Instructions for the task
Two lines in the listing below mark the span: one contains "pct95, May: 0.645 -> 0.54" and one contains "pct95, Jun: none -> 0.36". Reproduce both of them and everything between, exactly.

Information supplied
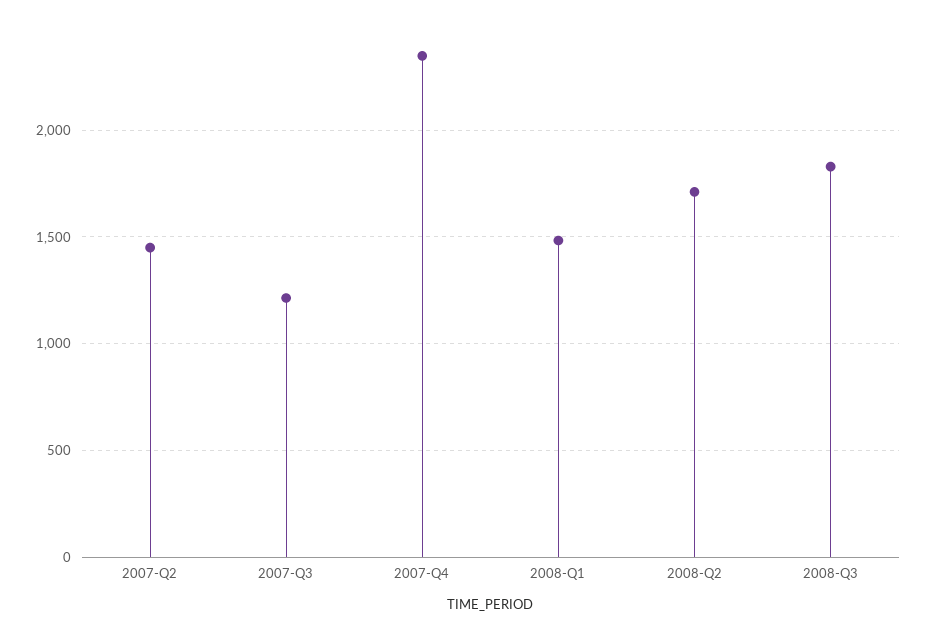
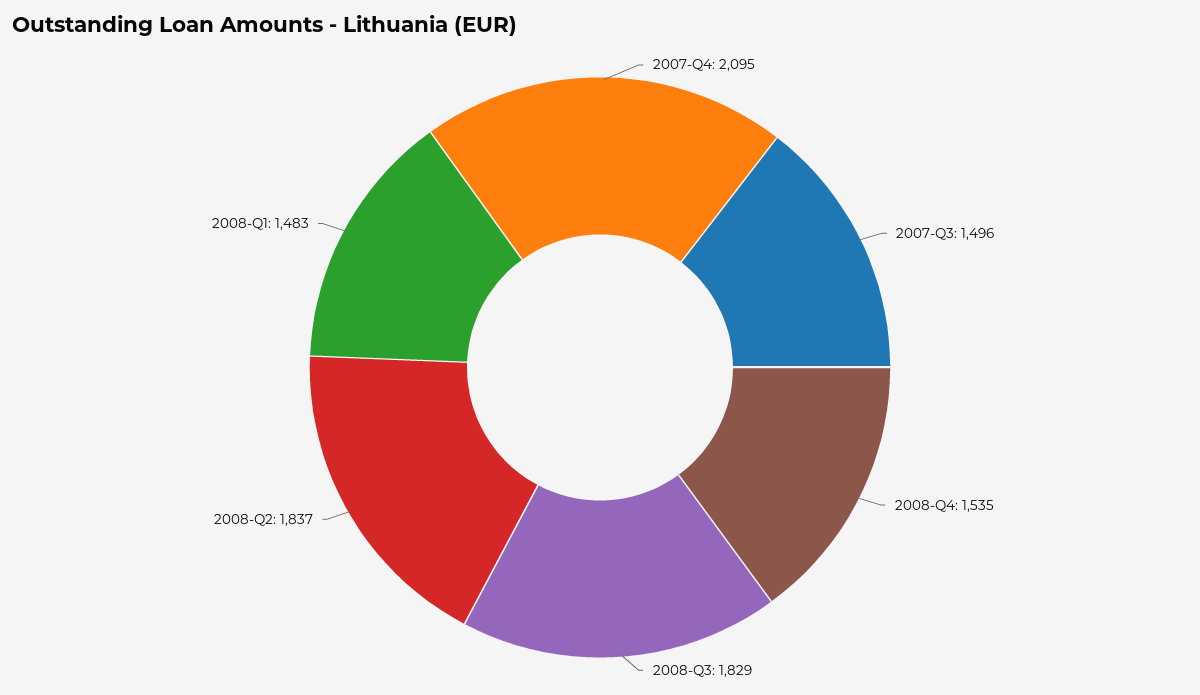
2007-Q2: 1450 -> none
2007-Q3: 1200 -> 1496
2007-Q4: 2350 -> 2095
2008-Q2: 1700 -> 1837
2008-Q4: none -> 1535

* * *

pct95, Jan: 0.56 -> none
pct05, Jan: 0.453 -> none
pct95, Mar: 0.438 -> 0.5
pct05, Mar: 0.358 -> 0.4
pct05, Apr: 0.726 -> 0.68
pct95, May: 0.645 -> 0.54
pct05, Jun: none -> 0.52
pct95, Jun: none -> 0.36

...

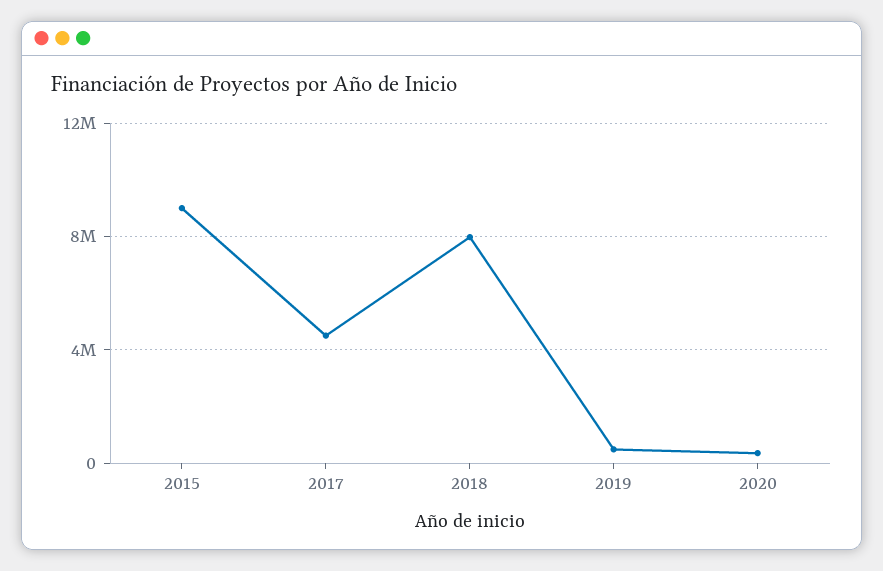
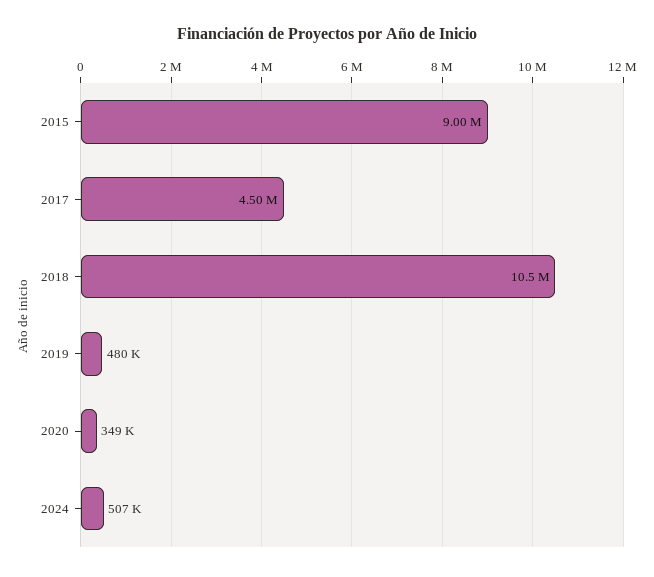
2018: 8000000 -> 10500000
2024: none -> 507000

Answer box
pct95, May: 0.645 -> 0.54
pct05, Jun: none -> 0.52
pct95, Jun: none -> 0.36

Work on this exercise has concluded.